ただし、ボディーサイズは全長4585×全幅1850×全高1640mmと、国産車としてはやや大柄な日産アリアとほぼ同サイズ。実際には、わずかに小さい。特に車幅は機械式駐車場などに収まりやすいサイズの目安とされる「1850mm」ピッタリで、日本でも扱いやすいサイズ感におさまっている。

記者向けのプレゼンテーションでは、自社のミドルクラスSUV「ティグアン」との比較を示し、ティグアンよりホイールベースが55mm拡大し、室内の自由度が広がっていることを強調する。

車の写真

特徴的なブレーキランプ周辺と車名ロゴ。車名ロゴの「ID.4」は、一般的なシルバーではなく、あえてホワイト一色になっているのが目を引く。

撮影:Business Insider Japan

車内の様子

シンプルな印象のインパネまわり。装飾性を減らしていることもあって、ドライバー側から目の前に開ける風景は相当にスッキリしている。

撮影:山﨑拓実

ドライバーズシートに乗り込むと、左右に大きく広がるフロントガラスの見晴らしの良さを最初に感じる。
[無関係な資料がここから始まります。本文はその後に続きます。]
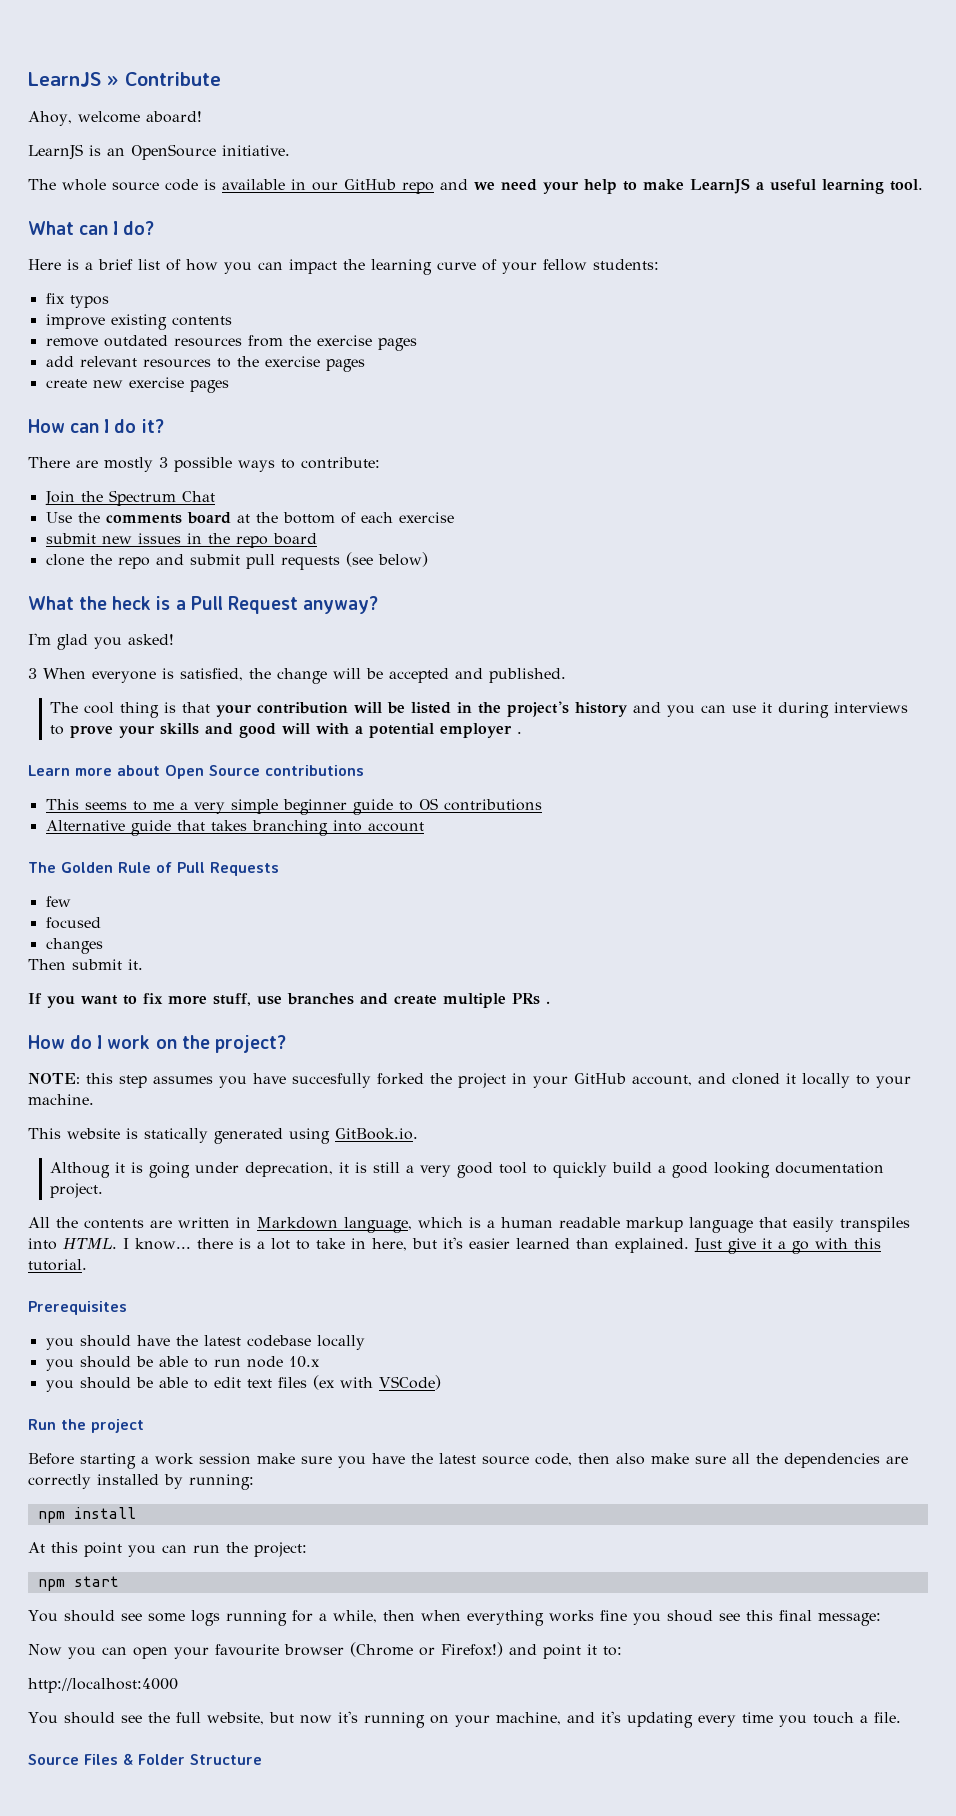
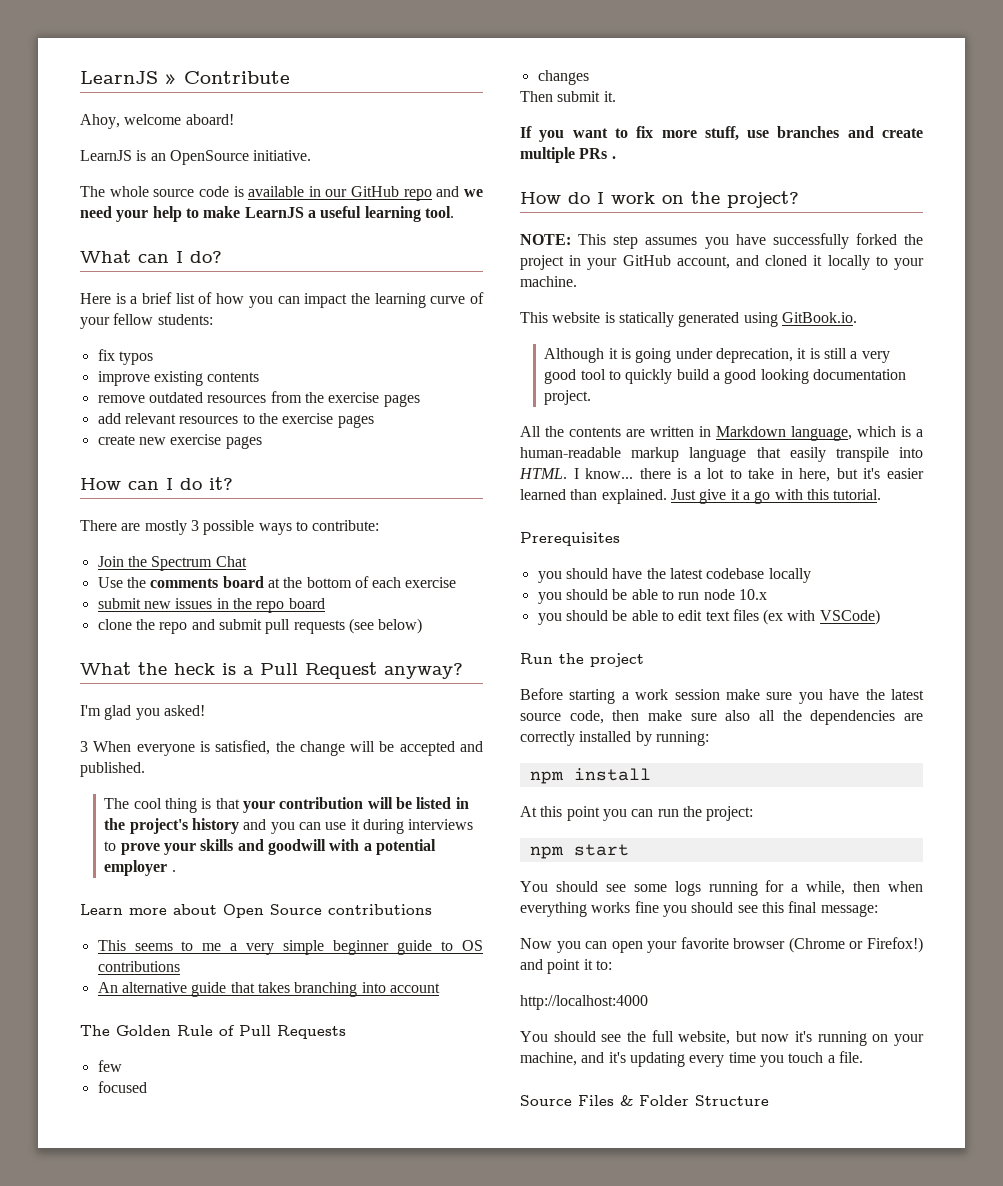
[239,723,311,738] good will -> [268,839,327,855] goodwill
[45,820,125,831] Alternative -> [97,982,187,993] An alternative
[86,1073,113,1084] this -> [578,234,607,245] This
[292,1073,371,1088] succesfully -> [772,233,849,249] successfully
[50,1162,111,1178] Althoug -> [544,348,605,363] Although
[501,1217,620,1228] human readable -> [520,447,621,458] human-readable
[840,1217,910,1232] transpiles -> [835,447,889,462] transpile
[616,1453,726,1465] also make sure -> [648,710,751,721] make sure also
[666,1610,713,1622] shoud -> [691,902,734,913] should
[215,1644,279,1656] favourite -> [680,937,729,949] favorite

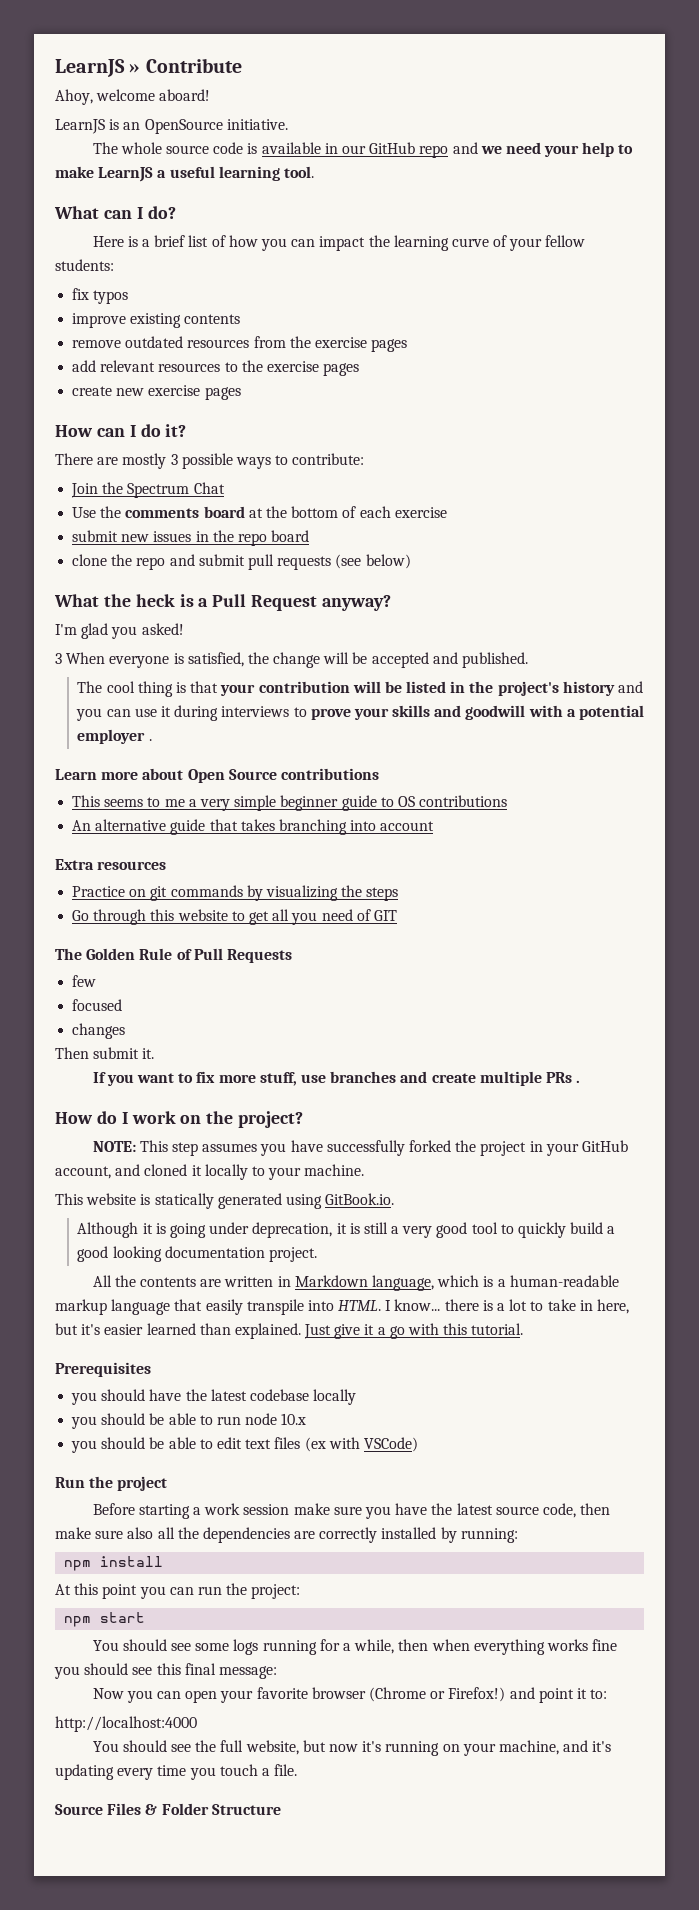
(440, 988) none -> [55,859,167,870] [72,885,399,901] [72,909,397,925] // Extra resources // Practice on git commands by visualizing the steps // Go through this website to get all you need of GIT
ボンネットの鼻先はほぼ見えないので、左右幅が感じやすい(見切りが良い)とまでは言えないものの、不思議と「鼻先が見えなくて気を遣う」という感覚はない。SUVということで、前席の頭上空間などの広々感もある。

車内の写真

助手席側から撮影。展示車は2トーン仕様の内装で、なかなか上品だった。

撮影:Business Insider Japan

1時間に満たない短時間の試乗だったが、強く印象に残っているのは、最初にハンドルを握ってから、車両感覚がなじむまでの早さだ。「運転のしやすさ」と言ってもいいかもしれない。乗り始めて10分ほどで、まるで自分のクルマを運転しているような感覚になったのは、不思議な気分だった。

なぜそう感じるかの正体をさぐってみると、先ほどの「運転席からの見晴らしの良さ」は当然重要だが、「アクセルレスポンスの自然さ」、モーターで減速しながら充電する「回生ブレーキの穏やかさ」、細かいところでは「控えめでシンプルな内装」などにデザイン的な過剰さがまったくないところもポイントのようだ。

こういう「過剰にしない」ことの細かな積み重ねが、初めて乗ってもしっくりくる、肩肘をはらせないポイントのように感じる。

車内の写真

決して質素ではないが、一方で「EVっぽい先鋭感」を際立たせる装飾性は排除したインテリア。日常的に使う、実用的な電気自動車を狙ったという印象がある。

撮影:Business Insider Japan

やや交通量のある一般道のみでの試乗だったため、全開加速までは試していないが、普通に街乗りに使う限りではアクセルレスポンスは穏便でよくしつけられている。

モーターのパワーについては、Proで204馬力、Liteで170馬力(ともにトルクは310N・m)の数値を見ても、仕様として過激さを狙っていないことが分かる。要するに「車格としてきわめて普通」の領域におさまっている。

また穏やかな効き具合の回生ブレーキは説明員によれば減速G(減速時の加速度)で0.25G程度とのことだ。これは走行モードを「コンフォート」「スポーツ」と切り替えても、大きく変わる印象はなかった。イメージ的にはエンジン車のエンジンブレーキ風の効き方で、要するにクルマを日常的に運転する人なら慣れ親しんだ感覚に近い。